▽

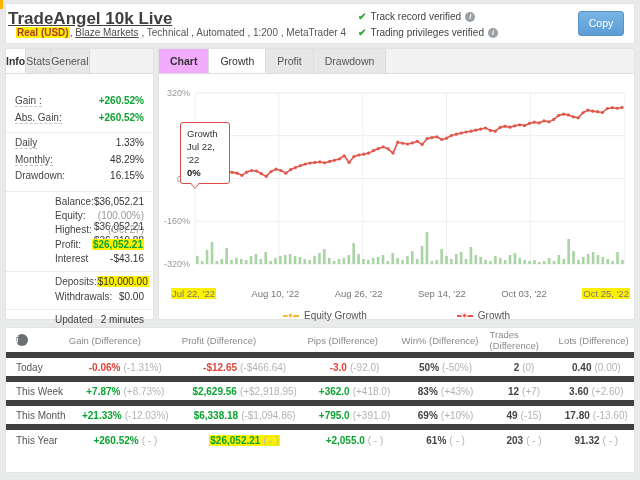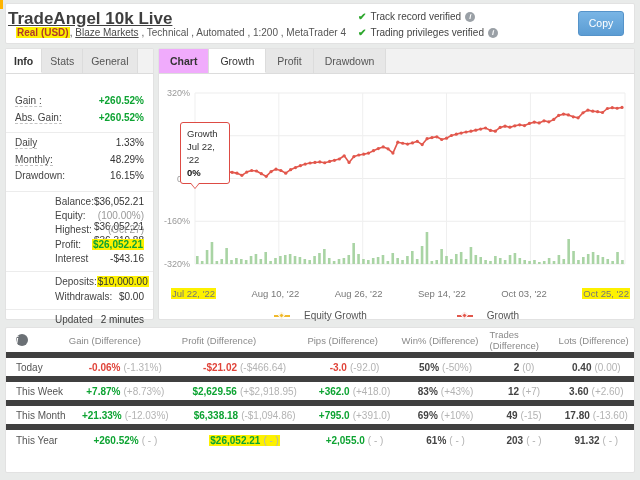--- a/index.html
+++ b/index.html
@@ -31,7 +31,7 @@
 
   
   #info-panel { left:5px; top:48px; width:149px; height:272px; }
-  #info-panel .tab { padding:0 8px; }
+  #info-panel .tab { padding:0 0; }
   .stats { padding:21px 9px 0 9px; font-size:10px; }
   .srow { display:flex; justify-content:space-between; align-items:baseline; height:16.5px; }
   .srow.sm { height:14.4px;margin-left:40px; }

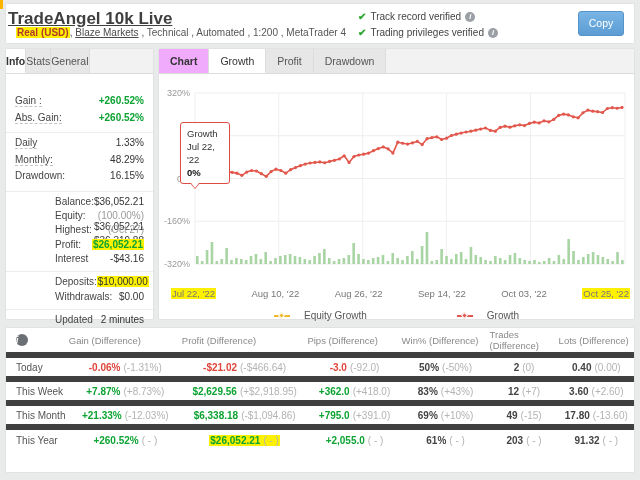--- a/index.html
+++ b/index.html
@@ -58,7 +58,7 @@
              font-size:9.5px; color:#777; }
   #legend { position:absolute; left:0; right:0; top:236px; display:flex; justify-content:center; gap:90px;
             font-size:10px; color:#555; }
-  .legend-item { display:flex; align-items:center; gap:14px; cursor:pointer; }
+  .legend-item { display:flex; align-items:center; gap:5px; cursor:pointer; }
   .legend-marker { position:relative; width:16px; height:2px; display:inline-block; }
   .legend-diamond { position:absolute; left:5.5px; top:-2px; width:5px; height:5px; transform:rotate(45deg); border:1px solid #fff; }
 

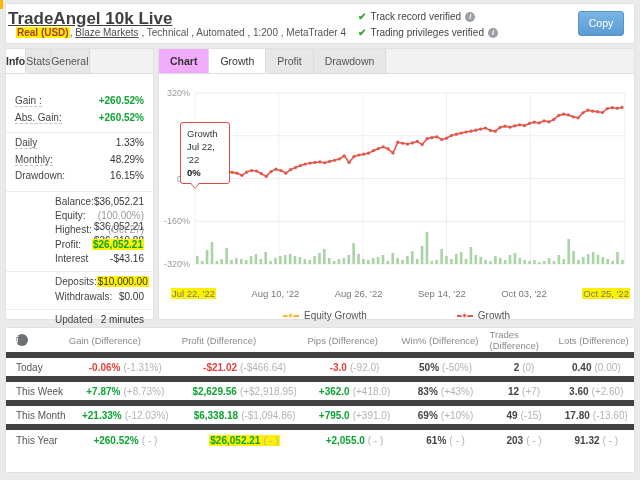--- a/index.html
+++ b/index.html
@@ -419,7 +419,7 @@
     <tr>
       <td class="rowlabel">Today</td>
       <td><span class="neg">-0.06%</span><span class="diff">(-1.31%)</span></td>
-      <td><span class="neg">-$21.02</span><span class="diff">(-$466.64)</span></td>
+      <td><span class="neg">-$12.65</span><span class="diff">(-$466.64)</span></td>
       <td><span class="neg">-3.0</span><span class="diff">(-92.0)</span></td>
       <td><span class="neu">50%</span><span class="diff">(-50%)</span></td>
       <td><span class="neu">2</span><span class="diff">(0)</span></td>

△

If a record holds a picture, leave the picture out and copy the rest exactly.

--- a/index.html
+++ b/index.html
@@ -31,7 +31,7 @@
 
   
   #info-panel { left:5px; top:48px; width:149px; height:272px; }
-  #info-panel .tab { padding:0 8px; }
+  #info-panel .tab { padding:0 0; }
   .stats { padding:21px 9px 0 9px; font-size:10px; }
   .srow { display:flex; justify-content:space-between; align-items:baseline; height:16.5px; }
   .srow.sm { height:14.4px;margin-left:40px; }

--- a/index.html
+++ b/index.html
@@ -58,7 +58,7 @@
              font-size:9.5px; color:#777; }
   #legend { position:absolute; left:0; right:0; top:236px; display:flex; justify-content:center; gap:90px;
             font-size:10px; color:#555; }
-  .legend-item { display:flex; align-items:center; gap:14px; cursor:pointer; }
+  .legend-item { display:flex; align-items:center; gap:5px; cursor:pointer; }
   .legend-marker { position:relative; width:16px; height:2px; display:inline-block; }
   .legend-diamond { position:absolute; left:5.5px; top:-2px; width:5px; height:5px; transform:rotate(45deg); border:1px solid #fff; }
 

--- a/index.html
+++ b/index.html
@@ -419,7 +419,7 @@
     <tr>
       <td class="rowlabel">Today</td>
       <td><span class="neg">-0.06%</span><span class="diff">(-1.31%)</span></td>
-      <td><span class="neg">-$21.02</span><span class="diff">(-$466.64)</span></td>
+      <td><span class="neg">-$12.65</span><span class="diff">(-$466.64)</span></td>
       <td><span class="neg">-3.0</span><span class="diff">(-92.0)</span></td>
       <td><span class="neu">50%</span><span class="diff">(-50%)</span></td>
       <td><span class="neu">2</span><span class="diff">(0)</span></td>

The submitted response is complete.